Scroll untuk membaca artikel
Tri Apriyani | Xandra Junia Indriasti
Berbicara dengan teman virtual menggunakan fitur pesan instan (pixabay)

Seringkali aku berpikir apakah semua orang yang selama ini berbuat baik merasa terbebani atau tidak. Pasalnya, aku terus mengeluh, seakan tidak bersyukur memiliki mereka pada kehidupan ini. Padahal yang kumaksud bukan mengarah kesana.

Sepanjang tahun, usai tak lagi melanjutkan pekerjaan, aku merasa tingkat percaya diri semakin menurun. Aku bahkan sulit untuk bangkit dan bergerak maju. Harapan untuk tetap hidup pun seolah sirna.

Aku pergi dari kantor lantaran mengidap kecemasan berlebih. Penyebabnya? Terlalu sering diberi ejekan yang mengarah pada fisik. Aku awalnya tidak peduli, tapi mereka semakin menjadi-jadi. 

Sejak saat itu, aku takut menemui siapapun. Oleh karenanya, aku memilih untuk berdiam diri di rumah tanpa melakukan apa-apa. Bodoh memang, tapi semua demi kesehatan mentalku.

Sebelum bertemu orang-orang asing dan baik yang disebutkan di awal cerita itu, aku sering menyakiti diri sendiri.
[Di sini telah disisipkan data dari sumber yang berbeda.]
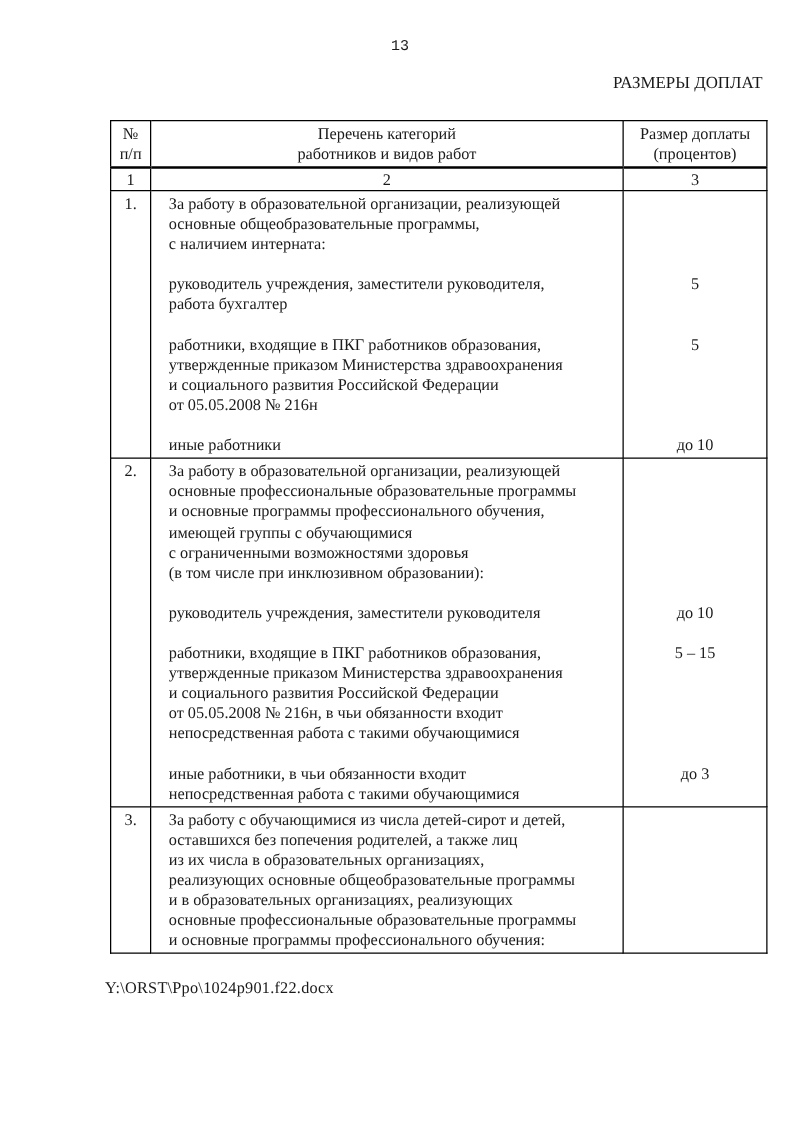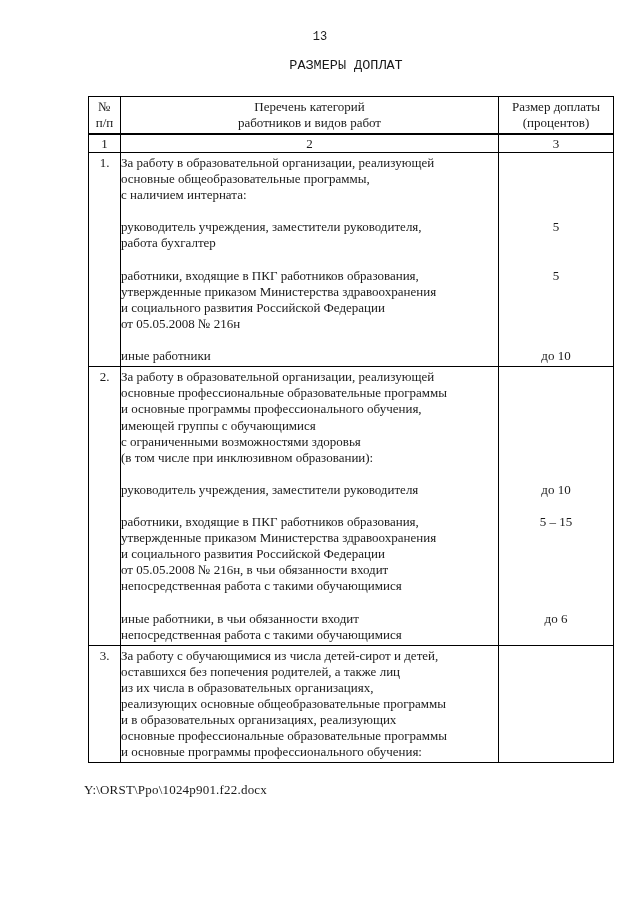--- a/index.html
+++ b/index.html
@@ -18,21 +18,21 @@
   }
 
   .content { margin: 0 30px 0 82px; font-size: 13.5px; line-height: 16.5px; }
 
   .para { margin-top: 13px; }
   .para-l1 { text-indent: 44px; text-align: justify; text-align-last: justify; }
   .para-l2 { text-align: left; }
 
   .table-ref { margin-top: 2px; text-align: right; }
 
-  .doc-title  { margin-top: 14px; text-align: center; font-size: 13.5px; line-height: 16px; font-family: Liberation Mono, monospace; }
+  .doc-title  { margin-top: 14px; text-align: right; font-size: 13.5px; line-height: 16px; }
   .doc-subtitle { text-align: center; font-size: 13.5px; line-height: 16px; }
 
   table.doc-table {
     --lh: 16.1px;
     margin-left: 88px; margin-top: 22px;
     width: 525px;
     border-collapse: collapse; table-layout: fixed;
     font-size: 13px; color: #1a1a1a;
   }
   .doc-table th, .doc-table td {
@@ -50,21 +50,21 @@
   .doc-table tr.numrow td {
     height: 17px; line-height: 15px;
     text-align: center; vertical-align: middle;
   }
   .doc-table td.c1 {
     text-align: center; vertical-align: top;
     padding-top: 2px; line-height: var(--lh);
   }
   .doc-table td.c2 {
     vertical-align: top;
-    padding: 2px 3px 2px 0;
+    padding: 2px 3px 2px 14px;
   }
   .seg { white-space: pre-line; line-height: var(--lh); text-align: left; }
   .seg + .seg { margin-top: var(--lh); }
   .doc-table td.c3 { position: relative; vertical-align: top; }
   .val {
     position: absolute; left: 0; width: 100%;
     text-align: center; line-height: var(--lh);
   }
 
   .footer {
@@ -142,21 +142,21 @@
 утвержденные приказом Министерства здравоохранения
 и социального развития Российской Федерации
 от 05.05.2008 № 216н, в чьи обязанности входит
 непосредственная работа с такими обучающимися</div>
           <div class="seg">иные работники, в чьи обязанности входит
 непосредственная работа с такими обучающимися</div>
         </td>
         <td class="c3">
           <span class="val" style="top: calc(2px + 7 * var(--lh));">до 10</span>
           <span class="val" style="top: calc(2px + 9 * var(--lh));">5 – 15</span>
-          <span class="val" style="top: calc(2px + 15 * var(--lh));">до 6</span>
+          <span class="val" style="top: calc(2px + 15 * var(--lh));">до 3</span>
         </td>
       </tr>
       <tr>
         <td class="c1">3.</td>
         <td class="c2">
           <div class="seg">За работу с обучающимися из числа детей-сирот и детей,
 оставшихся без попечения родителей, а также лиц
 из их числа в образовательных организациях,
 реализующих основные общеобразовательные программы
 и в образовательных организациях, реализующих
Beberapa kali nyawa hampir melayang, namun nyatanya Tuhan masih ingin aku menjalani kehidupan.

Aku kembali pada tanggungan orang tua. Keduanya terlihat lelah dengan kondisi-ku, tapi tetap berlapang dada dan yakin bahwa aku bisa seperti dulu. Di sisi lain, aku merasa sulit dalam memicu keberanian.

Untuk itu, aku yang sakit ini seringkali merasa tidak pantas lagi mengisi hari-hari. Begitu pun dengan menerima kebaikan yang bertubi-tubi. Terlebih, aku hanya membalasnya dengan sebuah doa, yang mereka anggap cukup.

Mereka tidak pernah menemuiku dan juga sebaliknya. Kami hanya berteman secara virtual. Namun, mengapa mereka terus-terusan baik? Aku pernah bertanya dan dijawab karena setiap manusia perlu saling membantu.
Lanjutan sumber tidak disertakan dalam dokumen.